With Tennessee State returning rushing champion Devon Starling, the OVC co-freshman of the year along with Ellis, to work behind bulldozers in offensive lineman Cam Durley and fullback Benjamin Johnson, the Tigers will run the ball, then run it some more, like the 47-year-old George in his prime.
“Our identity, our culture will be made by how we run the football,” said the former Ohio State Buckeye, whose offensive coordinator is former Cleveland Browns head coach Hue Jackson. “And we’re going to be unapologetic about it, we’re not going to be secretive about it.”
Having experienced the sport’s grind, George never set out to be a coach. When the page turned to 2021 and OVC schools were going through the spring campaign, he was still focused on his businesses, an aspiring acting career and family.
But George played most of his career in Nashville, where Tennessee State is located, and was quite familiar with the HBCU. When approached about the head coaching position, he was hesitant at first, but after further due diligence, he could see the rewards in the opportunity, and became the fourth well-known former NFL player since 2019 to become a first-time head coach on the FCS level (see graphic). His Tigers are even going back to playing home games at Nissan Stadium, the Titans’ home field.
Both of George’s parents died within two months of his hiring at Tennessee State, and during this difficult time, “I realized I needed this opportunity more than (the players) needed me,” he said.
“It’s truly become a family in a short amount of time.”

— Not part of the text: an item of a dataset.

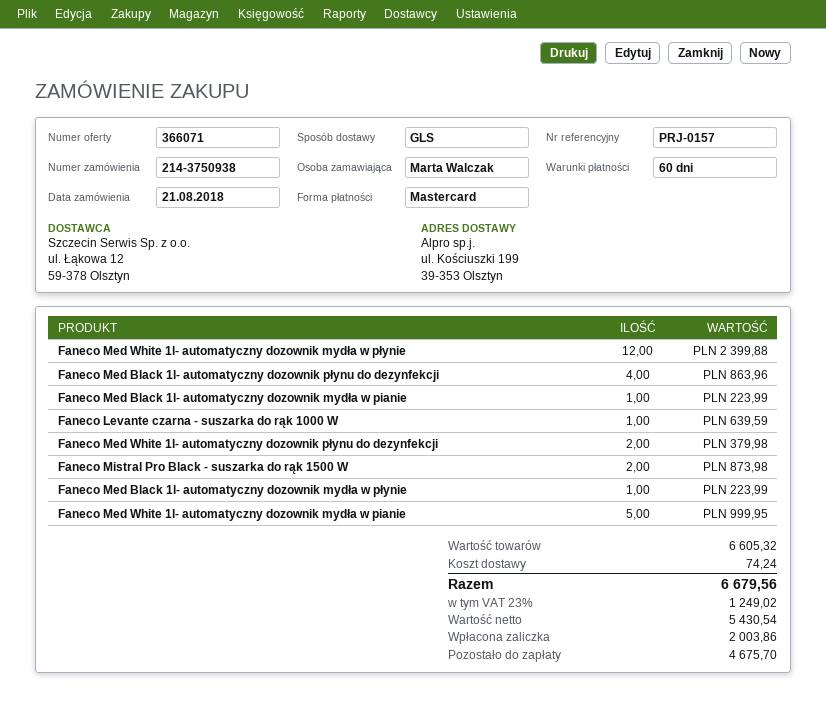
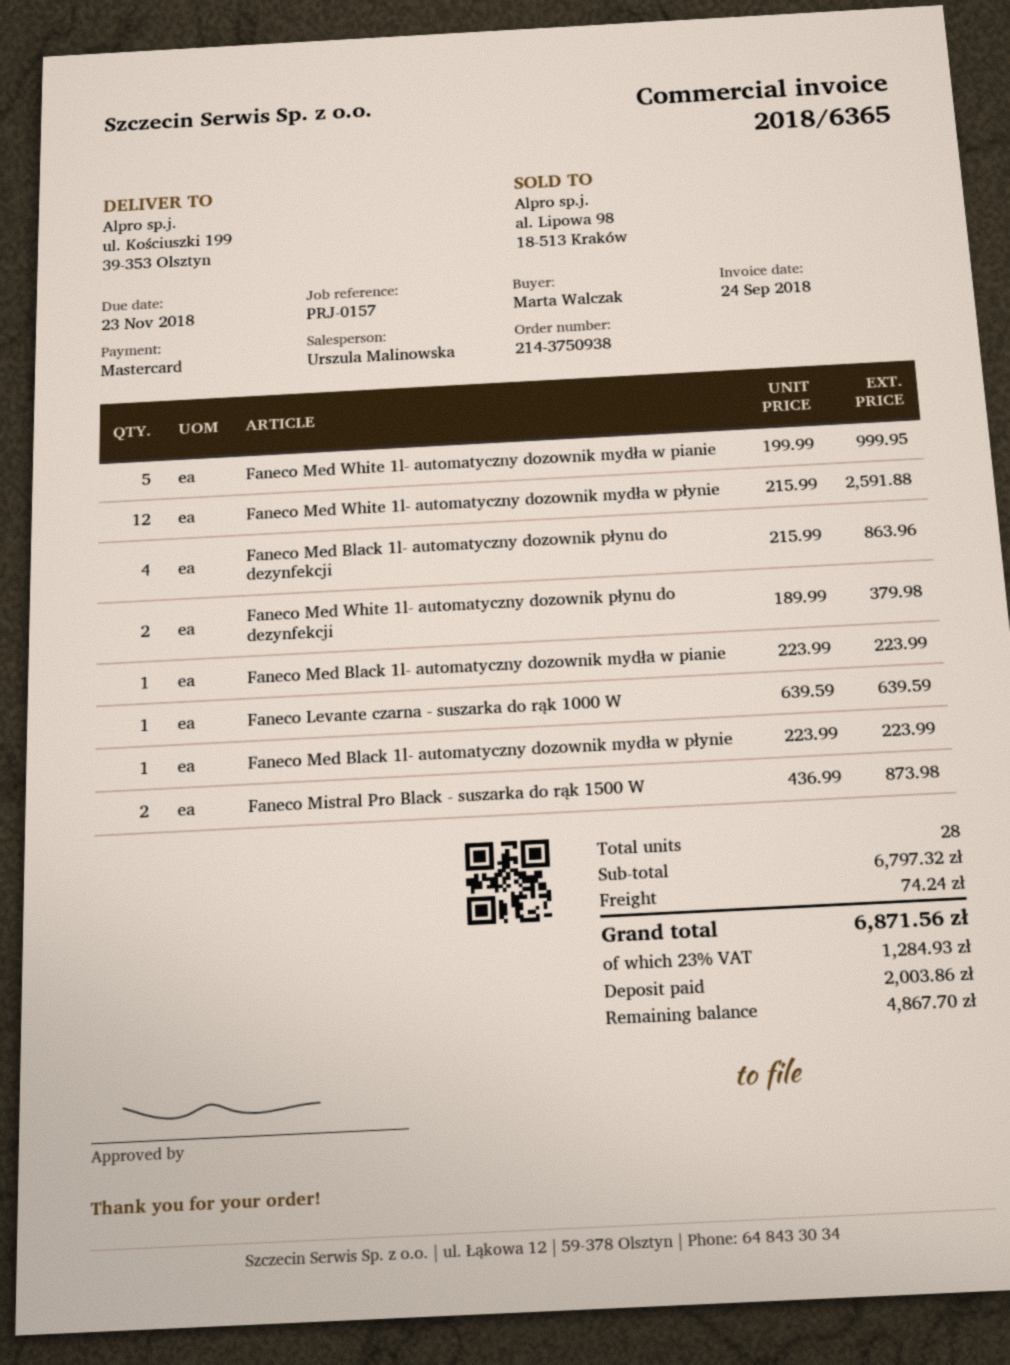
Faneco Med White 1l- automatyczny dozownik mydła w płynie: 12 for 2399.88 -> 12 for 2591.88
subtotal: 6605.32 -> 6797.32
tax: 23% = 1249.02 -> 23% = 1284.93
total: 6679.56 -> 6871.56
balance: 4675.70 -> 4867.70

TSU had eight selections on the OVC preseason team, the second most to Murray State’s 10. Such respect bodes well for a team that was 2-5 in the spring and has underachieved with four straight losing seasons.
Southeast Missouri coach Tom Matukewicz noted how there are experienced lineups up and down the conference, but added the hungrier teams that want to be coached could have the most success.
That factor plays into what George feels he has at Tennessee State.
“What I found is that this team is resilient, they’re tough, they are hungry for success, they’re hungry to learn,” he said. “It was important for me to bring in the right coaching staff that was going to be teachers to help them excel.”